Abstract

Abstract Efficient CO 2 utilization is key to limit global climate change. Carbon monoxide, which is a crucial feedstock for chemical synthesis, can be produced by splitting CO 2 . However, existing thermochemical routes are energy intensive requiring high operating temperatures. A hybrid redox process (HRP) involving CO 2 ‐to‐CO conversion using a lattice oxygen‐deprived redox catalyst at relatively low temperatures (<700 °C) is reported. The lattice oxygen of the redox catalyst, restored during CO 2 ‐splitting, is subsequently used to convert methane to syngas.
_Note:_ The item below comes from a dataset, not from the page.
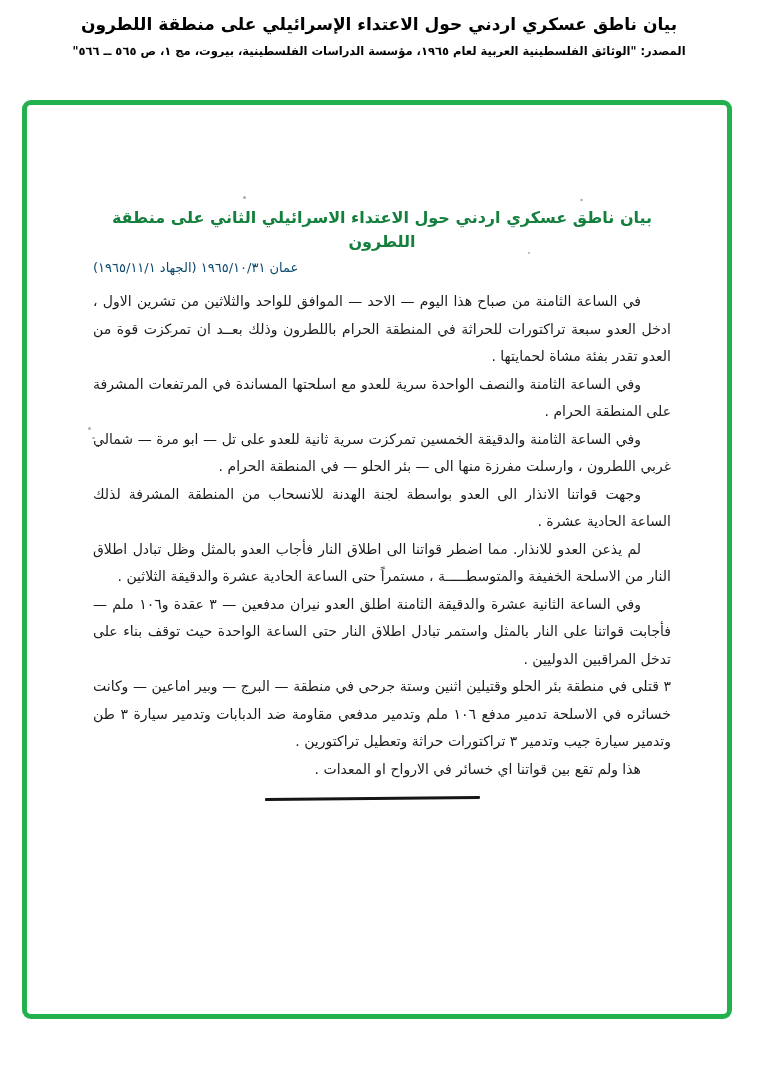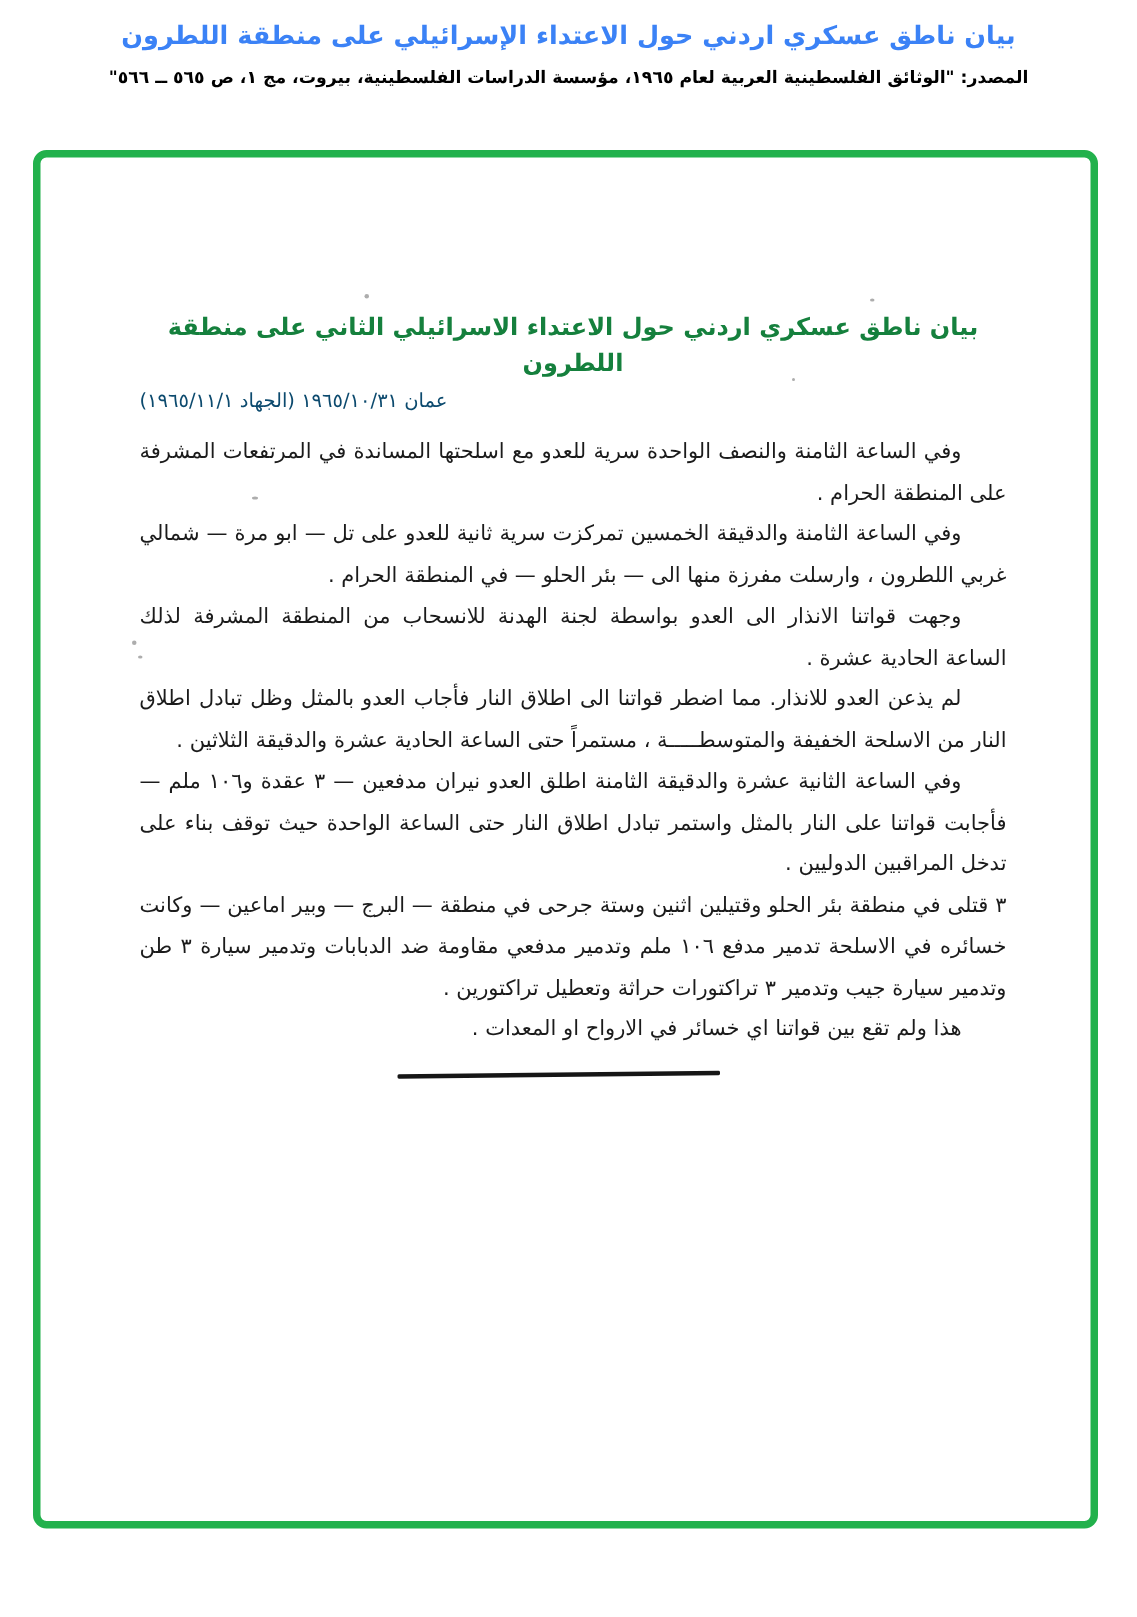"بيان ناطق عسكري اردني حول الاعتداء الإسرائيلي" .ph-title { color: #3b82f6 -> #000000 }
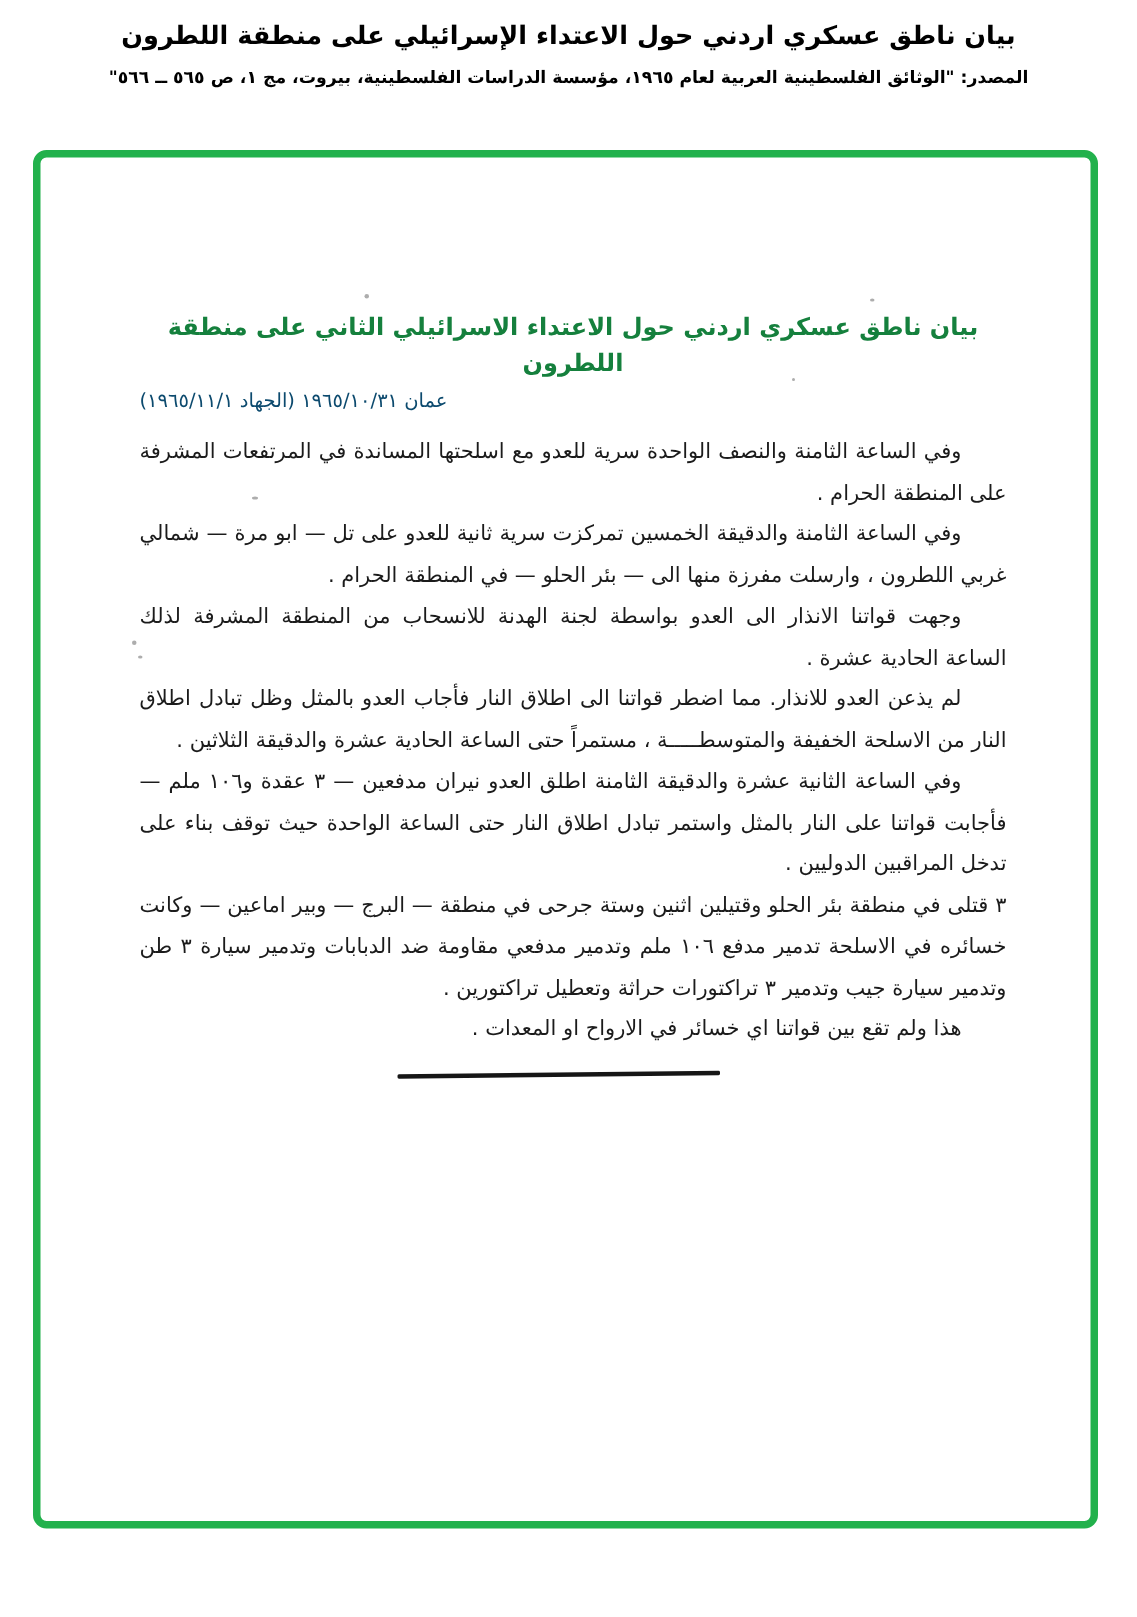"في الساعة الثامنة من صباح" p.para { html: none -> <p>في الساعة الثامنة من صباح هذا اليوم — الاحد — الموافق للواحد والثلاثين من تشرين الاول ، ادخل العدو سبعة تراكتورات للحراثة في المنطقة الحرام باللطرون وذلك بعــد ان تمركزت قوة من العدو تقدر بفئة مشاة لحمايتها .</p> }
Operated at temperatures significantly lower than a number of industrial waste heat sources, this cyclic redox process allows for efficient waste heat‐utilization to convert CO 2 . To enable the low temperature operation, lanthanum modified ceria (1:1 Ce:La) promoted by rhodium (0.5 wt%) is reported as an effective redox catalyst. Near‐complete CO 2 conversion with a syngas yield of up to 83% at low temperatures is achieved using Rh‐promoted LaCeO 4− x . While La improves low‐temperature bulk redox properties of ceria, Rh considerably enhances the surface catalytic properties for methane activation. Density functional theory calculations further illustrate the underlying functions of La‐substitution. The highly effective redox catalyst and HRP scheme provide a potentially attractive route for chemical production using CO 2 , industrial waste heat, and methane, with appreciably lowered CO 2 emissions.